To 2: The storage charge and temperature has always been an issue. The battery cell depending on the internal resistance, that internal resistance depends largely on temperature. The higher the temp, the higher the internal resistance. On top of that, the electrolytes can only hold a specific charge at a specific temperature temperature (all linked to the internal resistance too). If you charge a pack at 20⁰C temperature, then go outside where there is 0⁰C temperature, you will destroy your battery very fast. Because at 0⁰C, the battery cannot hold the same charge as at 20⁰C. That is also the reason the battery packs starts to grow in volume and look deformed.
These elements may not be visible immediately on low power consumption devices (as laptops etc.), but with RC Airplanes and 6S 90C battery packs, the effects can be visible after the 3rd day flying at 0⁰C. But the chemistry that happens in the RC batteries happens also in the laptop batteries.
In the end, never fully charge a device’s battery when you intend to take it outside in very cold temperatures. Especially if you leave it in the care and leave for lunch.
Best is to really charge the battery to 85%, then go outside.
For storage, we tend to store all at 3.8V for LiPo batteries. At that temp, the battery is able to handle most temperatures.
You have to remember that even when sitting idle, lithium batteries do wear out. It’s not like “keeping a battery at 50% for ten years, (like for instance plugged to a maintenance circuit)”, will keep it anything but new.
The degradation is also non-linear. I have 33% wear on a 10-year pack from Thinkpad.
Wouldn’t hurt to know, although likely going to be a trade secret. However knowing where they sourced the cells could be helpful.
Do we know if there is a way to stop the battery from charging right away?
For example if I set threshold to 80% and run a cpu intensive task, even with the 65w power adapter installed I see the battery fluctuate between discharging and charging. i.e. 79% for a second, then 80% charged, then 79% a few seconds later for a second, etc.

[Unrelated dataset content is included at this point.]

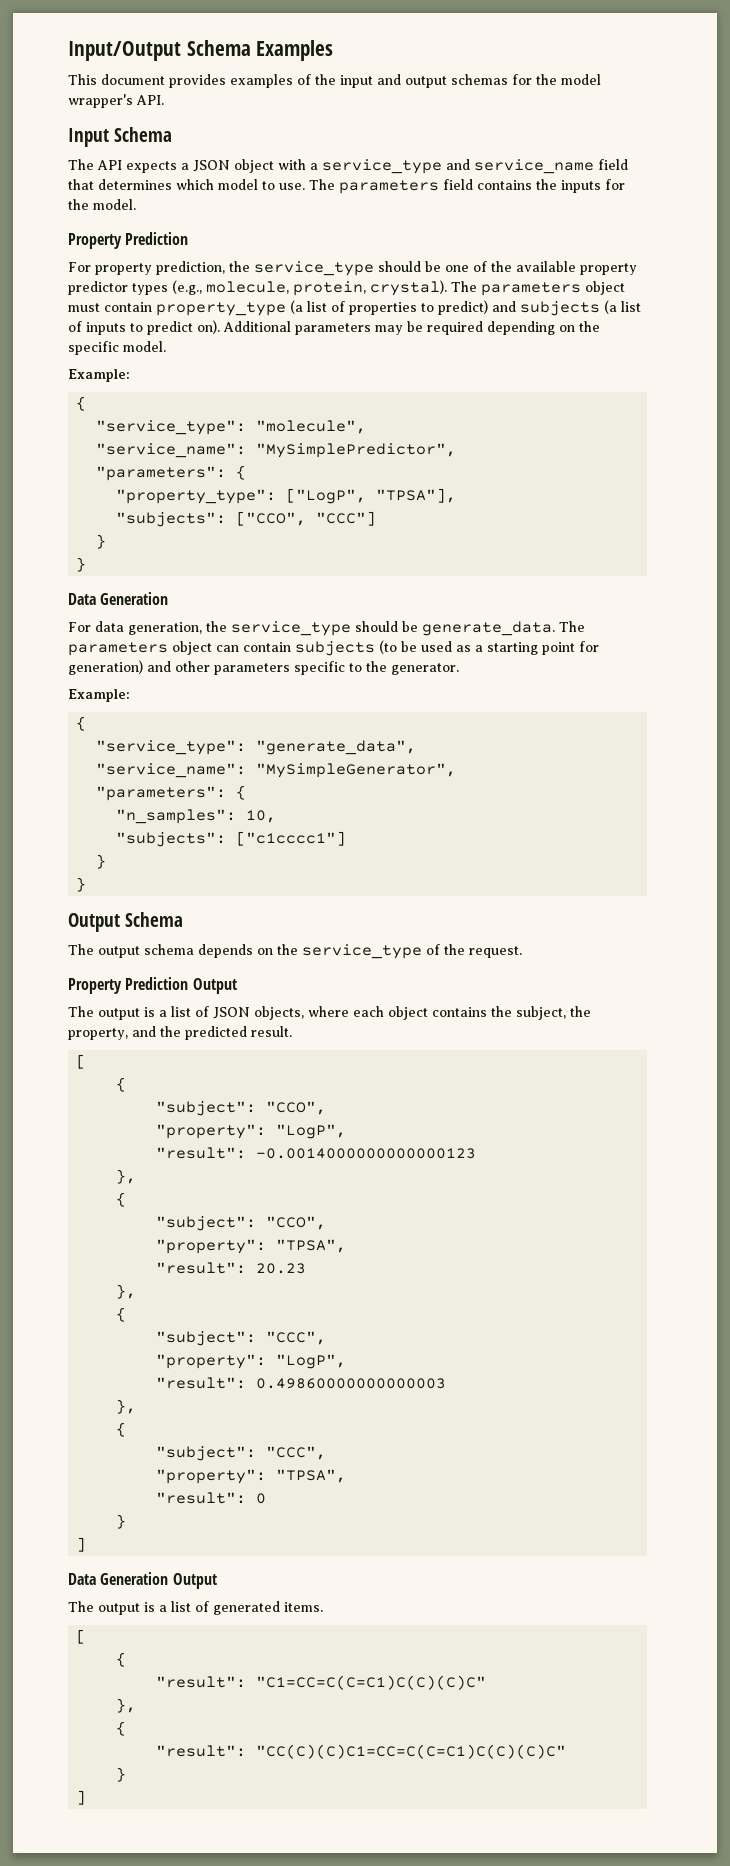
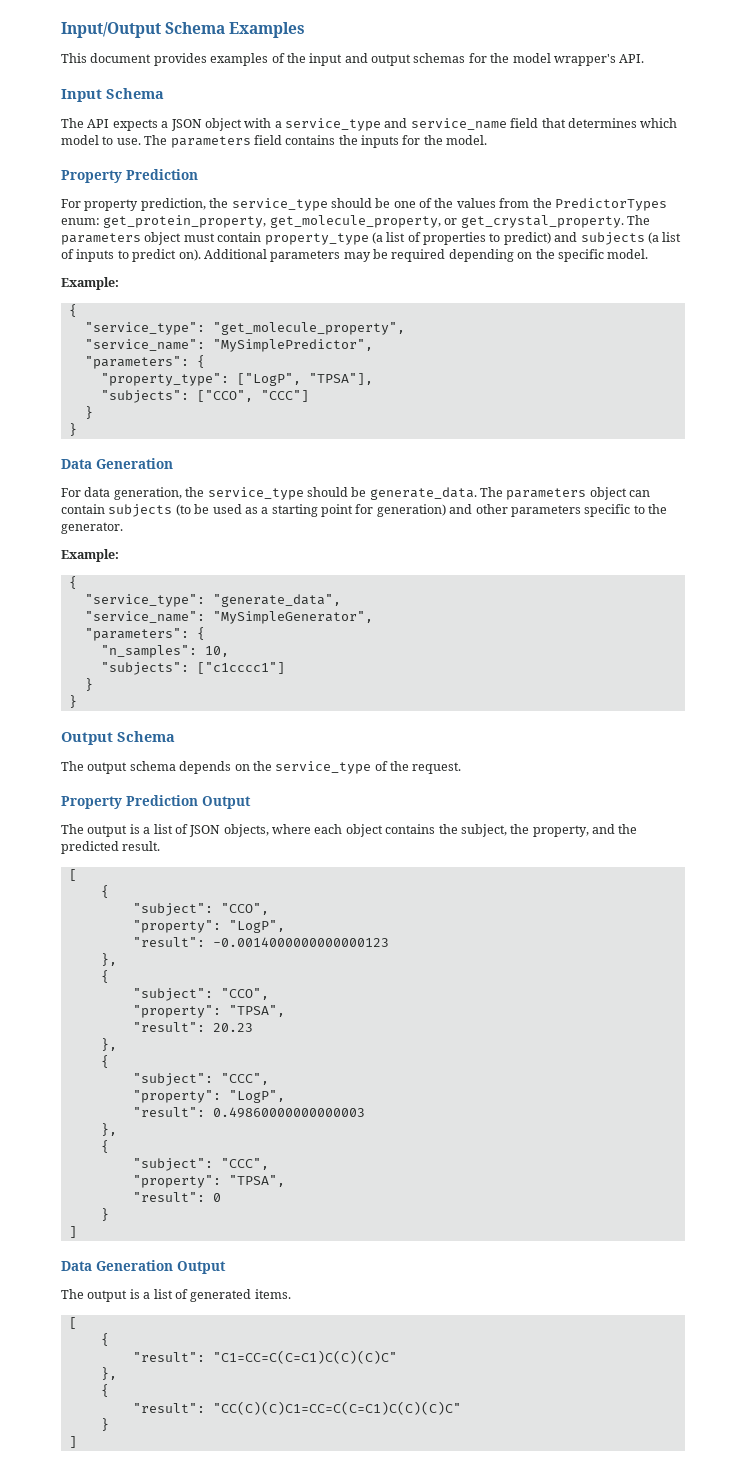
- For property prediction, the service_type should be one of the available property predictor types (e.g., molecule, protein, crystal).
+ For property prediction, the service_type should be one of the values from the PredictorTypes enum: get_protein_property, get_molecule_property, or get_crystal_property.
- "service_type": "molecule",
+ "service_type": "get_molecule_property",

Would this negatively affect battery over long term? (My 65 watt framework adapter is going through steamdeck dock. I will try direct connection to see if same behavior…)
Turning down the short-term boost power should reduce that behavior by quite a bit, then again going tiny charge and discharge cycles around 80% should not put a lot of wear on the battery.
The more power it has available the less likely it’ll dip into the battery for short peaks. Not sure if the steamdeck dock reduces the power available or just darws a lot of it itself but it is possible.